▸ Exercise objective:
Quote, exactly, the line holding "color: #3b82f6 ->" and all lines after it to the end of the records below. Exclude pictures.

══ Provided records ══

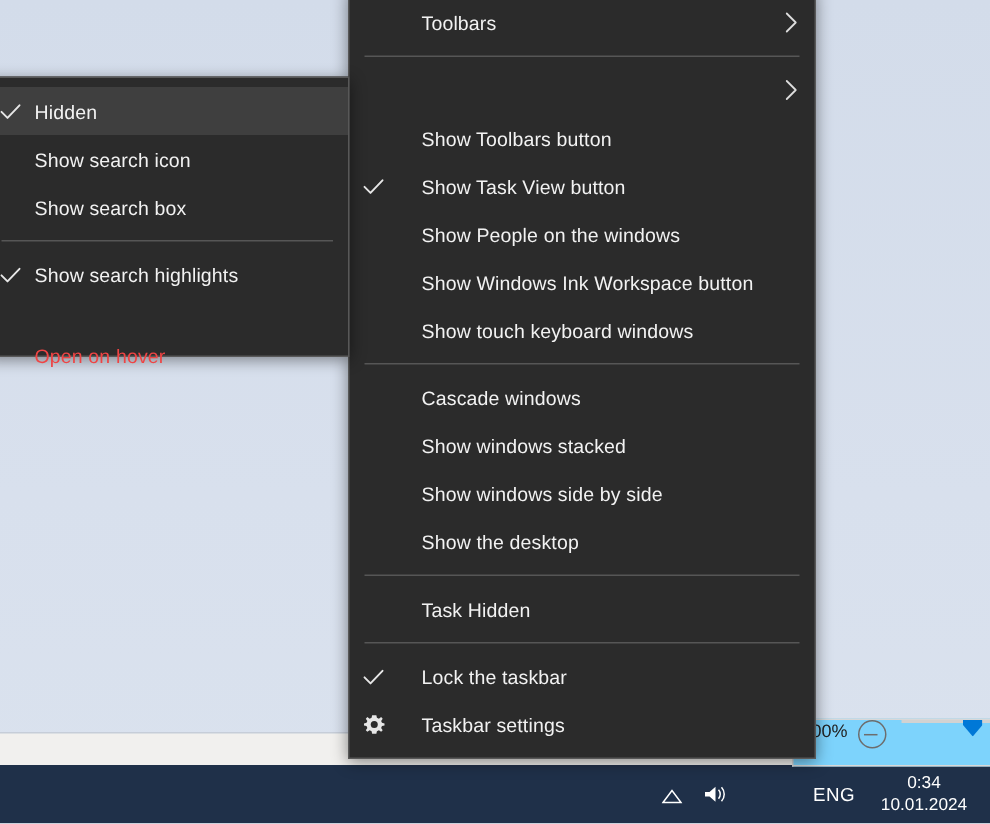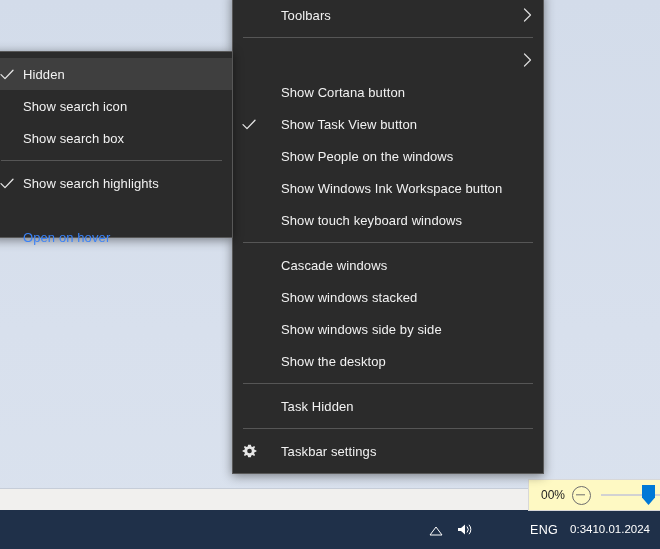"Show Cortana button" span.menu-label { text: Cortana -> Toolbars }
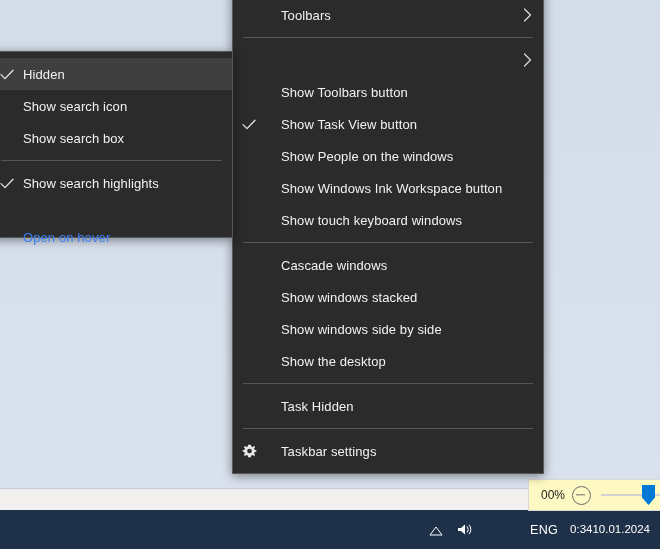"Open on hover" .menu-item.disabled .menu-label { color: #3b82f6 -> #ef4444 }
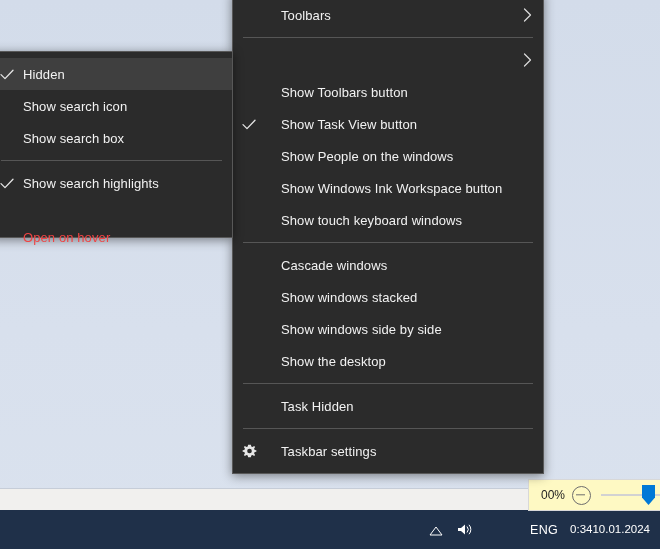"Lock the taskbar" div.menu-item { html: none -> <div> <span> <svg> <path></path> </svg> </span> <span>Lock the taskbar</span> </div> }
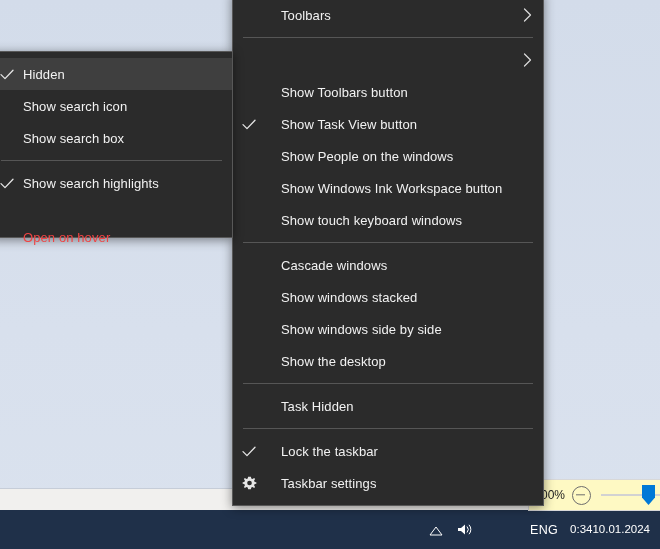"00%" .volume-flyout { align-items: center -> none; background: #fef9c3 -> #7dd3fc }
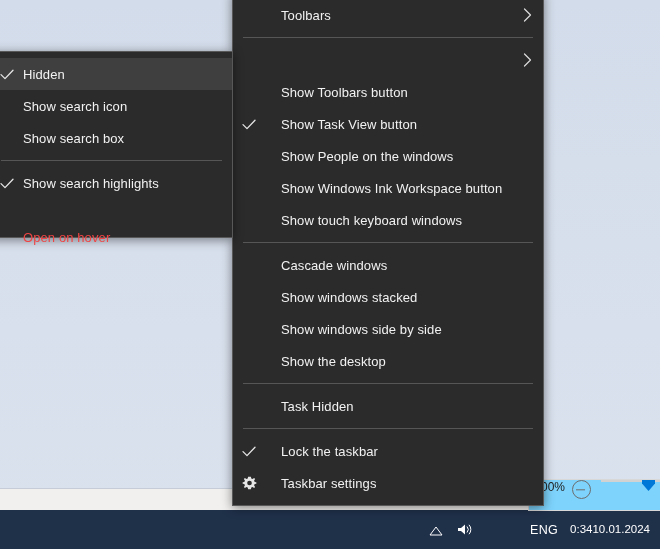"0:34" .tray-clock { flex-direction: row -> column }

═══

▸ Your solution:
"Open on hover" .menu-item.disabled .menu-label { color: #3b82f6 -> #ef4444 }
"Lock the taskbar" div.menu-item { html: none -> <div> <span> <svg> <path></path> </svg> </span> <span>Lock the taskbar</span> </div> }
"00%" .volume-flyout { align-items: center -> none; background: #fef9c3 -> #7dd3fc }
"0:34" .tray-clock { flex-direction: row -> column }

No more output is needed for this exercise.